3. Clone the Repository
Open the terminal and then run
git clone https://github.com/MSUSEL/wsu-pique-graph-isomorphism.git
or
Download directly from Github and unzip it.
4. Build and Deploy the Docker Image
Navigate to the directory where the repository was cloned or unzipped, and run the following command to build and deploy the Docker image:
docker compose up
Using the Application
Once you've completed either version of the setup, you can open a web browser and enter the following URL to access the application: http://localhost:8501
In the web browser, you should see the application interface. Using the web interface, you can upload source code files, analyze and visualize the results.
Key Definitions:
- Motifs are patterns of code that represent common programming constructs or idioms. They are used to identify and analyze similar code structures across different codebases.
- Hosts are the specific instances of code in a codebase that may exhibit similar behavior or structure to the defined motifs.
Web Interface Example
- First, you will need a single file of code. This file can be any file type thats supported by Joern. For the example, we suggest using the following "Hello World" C++ code.
#include <iostream>
int say_hello() {
std::cout << "Hello, World!" << std::endl;
return 0;
}
int main() {
return say_hello();
}
Note: Not all uploaded files will produce a processed file
- Next, with the web interface up, you will upload the source code as both a motif and a host (The motif instance name is arbitrary, but for this example, we use "Hello").

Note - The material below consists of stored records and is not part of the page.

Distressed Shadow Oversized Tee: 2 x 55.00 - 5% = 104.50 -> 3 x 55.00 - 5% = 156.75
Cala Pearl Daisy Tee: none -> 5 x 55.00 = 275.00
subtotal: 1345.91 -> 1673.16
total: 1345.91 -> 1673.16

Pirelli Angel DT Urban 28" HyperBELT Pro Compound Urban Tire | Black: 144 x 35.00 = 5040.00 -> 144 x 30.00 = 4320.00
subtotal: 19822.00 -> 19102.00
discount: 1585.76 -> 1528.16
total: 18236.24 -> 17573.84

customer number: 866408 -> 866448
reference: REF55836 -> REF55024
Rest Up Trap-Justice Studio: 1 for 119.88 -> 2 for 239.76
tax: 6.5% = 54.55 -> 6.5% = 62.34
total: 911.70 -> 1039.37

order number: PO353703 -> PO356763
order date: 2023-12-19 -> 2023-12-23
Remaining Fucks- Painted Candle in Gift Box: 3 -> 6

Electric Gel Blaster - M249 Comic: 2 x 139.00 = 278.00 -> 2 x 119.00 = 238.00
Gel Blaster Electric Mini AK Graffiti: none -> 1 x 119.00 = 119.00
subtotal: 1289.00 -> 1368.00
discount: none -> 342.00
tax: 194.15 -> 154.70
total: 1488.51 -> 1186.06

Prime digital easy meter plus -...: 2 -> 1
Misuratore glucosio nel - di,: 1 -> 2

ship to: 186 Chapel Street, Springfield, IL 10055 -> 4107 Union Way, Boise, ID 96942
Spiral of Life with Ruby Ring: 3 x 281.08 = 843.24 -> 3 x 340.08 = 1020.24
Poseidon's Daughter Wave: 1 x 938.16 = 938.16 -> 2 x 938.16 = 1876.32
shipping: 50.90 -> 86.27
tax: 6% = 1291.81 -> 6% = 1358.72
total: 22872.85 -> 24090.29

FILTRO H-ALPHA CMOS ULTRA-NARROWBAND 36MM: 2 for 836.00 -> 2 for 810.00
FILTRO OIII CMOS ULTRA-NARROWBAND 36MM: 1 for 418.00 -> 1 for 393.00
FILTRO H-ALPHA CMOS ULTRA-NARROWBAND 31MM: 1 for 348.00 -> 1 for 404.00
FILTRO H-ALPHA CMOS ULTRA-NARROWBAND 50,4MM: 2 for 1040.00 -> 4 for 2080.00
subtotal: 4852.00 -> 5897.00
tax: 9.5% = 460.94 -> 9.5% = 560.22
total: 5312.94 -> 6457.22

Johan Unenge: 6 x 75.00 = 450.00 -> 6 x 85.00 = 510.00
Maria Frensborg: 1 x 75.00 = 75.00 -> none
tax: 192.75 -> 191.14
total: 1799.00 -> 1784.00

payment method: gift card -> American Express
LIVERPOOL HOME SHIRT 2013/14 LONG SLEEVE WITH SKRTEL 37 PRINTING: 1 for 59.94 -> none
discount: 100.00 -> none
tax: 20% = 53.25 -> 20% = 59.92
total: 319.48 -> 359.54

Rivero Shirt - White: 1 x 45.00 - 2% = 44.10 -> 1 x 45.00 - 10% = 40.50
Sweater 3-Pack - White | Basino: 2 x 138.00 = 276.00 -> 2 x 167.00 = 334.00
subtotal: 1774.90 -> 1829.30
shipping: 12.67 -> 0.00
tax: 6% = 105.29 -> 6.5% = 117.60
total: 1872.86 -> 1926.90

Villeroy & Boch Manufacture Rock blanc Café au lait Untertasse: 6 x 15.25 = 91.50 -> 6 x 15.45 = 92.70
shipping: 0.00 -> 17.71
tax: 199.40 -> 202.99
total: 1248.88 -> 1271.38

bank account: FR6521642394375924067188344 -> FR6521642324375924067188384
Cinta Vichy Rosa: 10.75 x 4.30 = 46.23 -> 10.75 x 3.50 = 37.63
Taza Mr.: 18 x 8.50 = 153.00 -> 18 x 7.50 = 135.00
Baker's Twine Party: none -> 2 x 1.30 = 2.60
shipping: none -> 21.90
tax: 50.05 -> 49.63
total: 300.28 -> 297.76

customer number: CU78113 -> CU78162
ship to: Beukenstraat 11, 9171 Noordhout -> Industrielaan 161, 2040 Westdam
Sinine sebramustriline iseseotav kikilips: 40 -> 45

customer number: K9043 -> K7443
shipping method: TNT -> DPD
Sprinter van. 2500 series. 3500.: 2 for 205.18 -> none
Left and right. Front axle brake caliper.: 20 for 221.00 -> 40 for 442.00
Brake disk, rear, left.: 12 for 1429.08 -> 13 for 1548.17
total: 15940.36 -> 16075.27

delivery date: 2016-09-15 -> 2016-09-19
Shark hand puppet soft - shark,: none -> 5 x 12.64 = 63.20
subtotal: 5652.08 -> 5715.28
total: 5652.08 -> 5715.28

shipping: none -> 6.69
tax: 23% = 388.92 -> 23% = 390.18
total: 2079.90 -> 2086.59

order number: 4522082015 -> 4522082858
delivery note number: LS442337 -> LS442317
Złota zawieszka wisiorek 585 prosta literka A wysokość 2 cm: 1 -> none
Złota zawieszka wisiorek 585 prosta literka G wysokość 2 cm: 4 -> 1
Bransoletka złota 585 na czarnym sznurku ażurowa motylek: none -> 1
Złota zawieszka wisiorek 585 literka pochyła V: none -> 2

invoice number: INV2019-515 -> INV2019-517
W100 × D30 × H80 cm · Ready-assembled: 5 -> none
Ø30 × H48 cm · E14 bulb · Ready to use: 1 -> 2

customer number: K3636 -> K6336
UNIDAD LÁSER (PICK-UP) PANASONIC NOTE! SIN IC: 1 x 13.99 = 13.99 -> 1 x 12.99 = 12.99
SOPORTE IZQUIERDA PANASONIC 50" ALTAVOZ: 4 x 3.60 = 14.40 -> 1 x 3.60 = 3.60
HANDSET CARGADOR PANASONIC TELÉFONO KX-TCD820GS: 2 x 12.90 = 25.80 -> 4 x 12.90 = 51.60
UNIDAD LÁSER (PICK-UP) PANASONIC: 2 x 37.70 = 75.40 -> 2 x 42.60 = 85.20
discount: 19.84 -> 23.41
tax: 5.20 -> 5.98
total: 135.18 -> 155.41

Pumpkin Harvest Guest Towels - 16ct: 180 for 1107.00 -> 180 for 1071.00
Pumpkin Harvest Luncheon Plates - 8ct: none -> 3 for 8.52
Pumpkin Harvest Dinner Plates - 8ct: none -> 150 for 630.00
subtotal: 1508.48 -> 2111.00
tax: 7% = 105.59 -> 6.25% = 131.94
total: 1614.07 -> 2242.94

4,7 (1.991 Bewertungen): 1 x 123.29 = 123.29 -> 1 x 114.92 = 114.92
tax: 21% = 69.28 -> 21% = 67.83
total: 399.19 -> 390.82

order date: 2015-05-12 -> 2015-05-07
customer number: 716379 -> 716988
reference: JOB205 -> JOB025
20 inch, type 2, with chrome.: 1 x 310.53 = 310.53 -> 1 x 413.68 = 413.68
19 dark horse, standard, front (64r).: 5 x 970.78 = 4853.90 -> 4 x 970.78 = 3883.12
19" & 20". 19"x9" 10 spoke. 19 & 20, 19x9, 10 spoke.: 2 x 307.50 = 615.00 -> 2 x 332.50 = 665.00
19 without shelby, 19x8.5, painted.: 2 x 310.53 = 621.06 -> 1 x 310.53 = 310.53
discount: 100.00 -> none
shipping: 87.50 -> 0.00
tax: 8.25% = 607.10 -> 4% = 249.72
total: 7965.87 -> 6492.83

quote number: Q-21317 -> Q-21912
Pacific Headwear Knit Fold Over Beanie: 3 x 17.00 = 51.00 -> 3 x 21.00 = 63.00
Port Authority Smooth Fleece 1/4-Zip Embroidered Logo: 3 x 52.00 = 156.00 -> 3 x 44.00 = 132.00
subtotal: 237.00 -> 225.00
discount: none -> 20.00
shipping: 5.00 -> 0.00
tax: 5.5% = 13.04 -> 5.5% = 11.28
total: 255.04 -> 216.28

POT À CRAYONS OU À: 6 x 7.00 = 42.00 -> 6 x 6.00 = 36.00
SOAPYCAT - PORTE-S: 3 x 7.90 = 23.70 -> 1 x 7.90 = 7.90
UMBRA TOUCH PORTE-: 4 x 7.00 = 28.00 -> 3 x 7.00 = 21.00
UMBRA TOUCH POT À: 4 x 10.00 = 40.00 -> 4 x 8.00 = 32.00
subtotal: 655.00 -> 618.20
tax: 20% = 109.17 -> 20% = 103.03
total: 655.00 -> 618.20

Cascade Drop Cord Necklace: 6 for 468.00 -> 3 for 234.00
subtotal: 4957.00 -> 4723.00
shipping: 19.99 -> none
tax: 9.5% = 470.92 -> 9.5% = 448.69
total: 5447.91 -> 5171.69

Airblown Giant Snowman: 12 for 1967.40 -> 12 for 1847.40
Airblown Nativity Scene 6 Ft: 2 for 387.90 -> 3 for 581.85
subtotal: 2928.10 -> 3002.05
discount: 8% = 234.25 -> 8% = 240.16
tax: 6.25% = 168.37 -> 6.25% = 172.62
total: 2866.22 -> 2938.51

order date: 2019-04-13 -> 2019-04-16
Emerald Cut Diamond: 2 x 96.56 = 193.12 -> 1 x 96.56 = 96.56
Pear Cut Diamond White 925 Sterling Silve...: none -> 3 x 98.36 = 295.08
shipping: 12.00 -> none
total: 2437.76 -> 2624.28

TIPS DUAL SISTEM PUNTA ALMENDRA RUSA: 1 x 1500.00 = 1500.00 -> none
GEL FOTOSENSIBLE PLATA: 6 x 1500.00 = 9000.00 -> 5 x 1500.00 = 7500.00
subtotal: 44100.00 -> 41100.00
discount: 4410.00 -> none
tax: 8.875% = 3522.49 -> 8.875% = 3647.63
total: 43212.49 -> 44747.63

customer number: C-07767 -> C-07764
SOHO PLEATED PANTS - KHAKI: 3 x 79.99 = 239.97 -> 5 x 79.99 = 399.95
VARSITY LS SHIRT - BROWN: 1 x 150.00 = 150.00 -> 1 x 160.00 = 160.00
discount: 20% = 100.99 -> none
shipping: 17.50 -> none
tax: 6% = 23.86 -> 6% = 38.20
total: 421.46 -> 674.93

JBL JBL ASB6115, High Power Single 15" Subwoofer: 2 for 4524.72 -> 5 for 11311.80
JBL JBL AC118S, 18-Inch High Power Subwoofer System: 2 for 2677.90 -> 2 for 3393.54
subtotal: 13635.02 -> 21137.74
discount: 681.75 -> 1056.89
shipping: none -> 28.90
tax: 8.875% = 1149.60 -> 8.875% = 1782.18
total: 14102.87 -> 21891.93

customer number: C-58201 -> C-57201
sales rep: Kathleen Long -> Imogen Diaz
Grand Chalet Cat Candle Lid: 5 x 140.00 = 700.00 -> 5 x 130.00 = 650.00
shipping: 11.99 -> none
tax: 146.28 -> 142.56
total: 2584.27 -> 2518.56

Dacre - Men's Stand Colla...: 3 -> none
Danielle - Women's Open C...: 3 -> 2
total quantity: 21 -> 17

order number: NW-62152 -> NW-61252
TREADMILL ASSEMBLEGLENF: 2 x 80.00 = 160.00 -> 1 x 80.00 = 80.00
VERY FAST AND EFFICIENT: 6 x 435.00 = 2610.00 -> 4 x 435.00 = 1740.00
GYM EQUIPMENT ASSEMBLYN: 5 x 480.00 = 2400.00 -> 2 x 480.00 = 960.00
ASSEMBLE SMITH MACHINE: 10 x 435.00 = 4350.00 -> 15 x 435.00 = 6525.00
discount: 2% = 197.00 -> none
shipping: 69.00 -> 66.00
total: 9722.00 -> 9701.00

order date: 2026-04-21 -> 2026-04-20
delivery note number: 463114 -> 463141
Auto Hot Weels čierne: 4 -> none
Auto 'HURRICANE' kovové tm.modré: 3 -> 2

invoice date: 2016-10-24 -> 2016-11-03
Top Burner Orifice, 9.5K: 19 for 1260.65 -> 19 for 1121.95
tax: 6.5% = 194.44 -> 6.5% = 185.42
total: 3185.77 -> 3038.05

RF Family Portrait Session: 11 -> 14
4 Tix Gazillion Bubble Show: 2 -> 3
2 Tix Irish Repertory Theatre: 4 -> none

- Once the file has been uploaded as both a motif and host, you should see the file in the processed files tab.

- You can then use the application to analyze and visualize the results, and then download those results.

Here, we can see that the "Hello" motif has been successfully matched with the host code.
Command Reference
The application provides several endpoints for interacting with the application programmatically:
make main
Processes Motifs and Hosts, creates CPGs, and finds structural matches.
Output: results.json
make evaluate
Will create a PNG visualization of comparison results JSON file for a more straightforward evaluation.
Note: It contains similarity measures that do not consider the set threshold of incidental similarity necessary to impact quality negatively.
make unpack
Will unpack files from the DiverseVul data set and load them directly into the application.
make proto
Will take motif files and converge them into the proto profiles to reduce the number of files processed whenever processing hosts.
Developer Tools
For all possible prebuilt commands, please refer to the Makefile or for a more in-depth look at the processing, some good starting points are:
Troubleshooting
In most cases, when setup or installation issues arise, checking the logs and error messages can provide insight into the problem. Common issues include missing dependencies, incorrect configurations, or permission errors. If you encounter issues, consider the following steps:
- Review the terminal output for any error messages.
- Ensure all dependencies are installed and up to date.
- Check file permissions and ownership.
- Consult the documentation for any specific configuration requirements.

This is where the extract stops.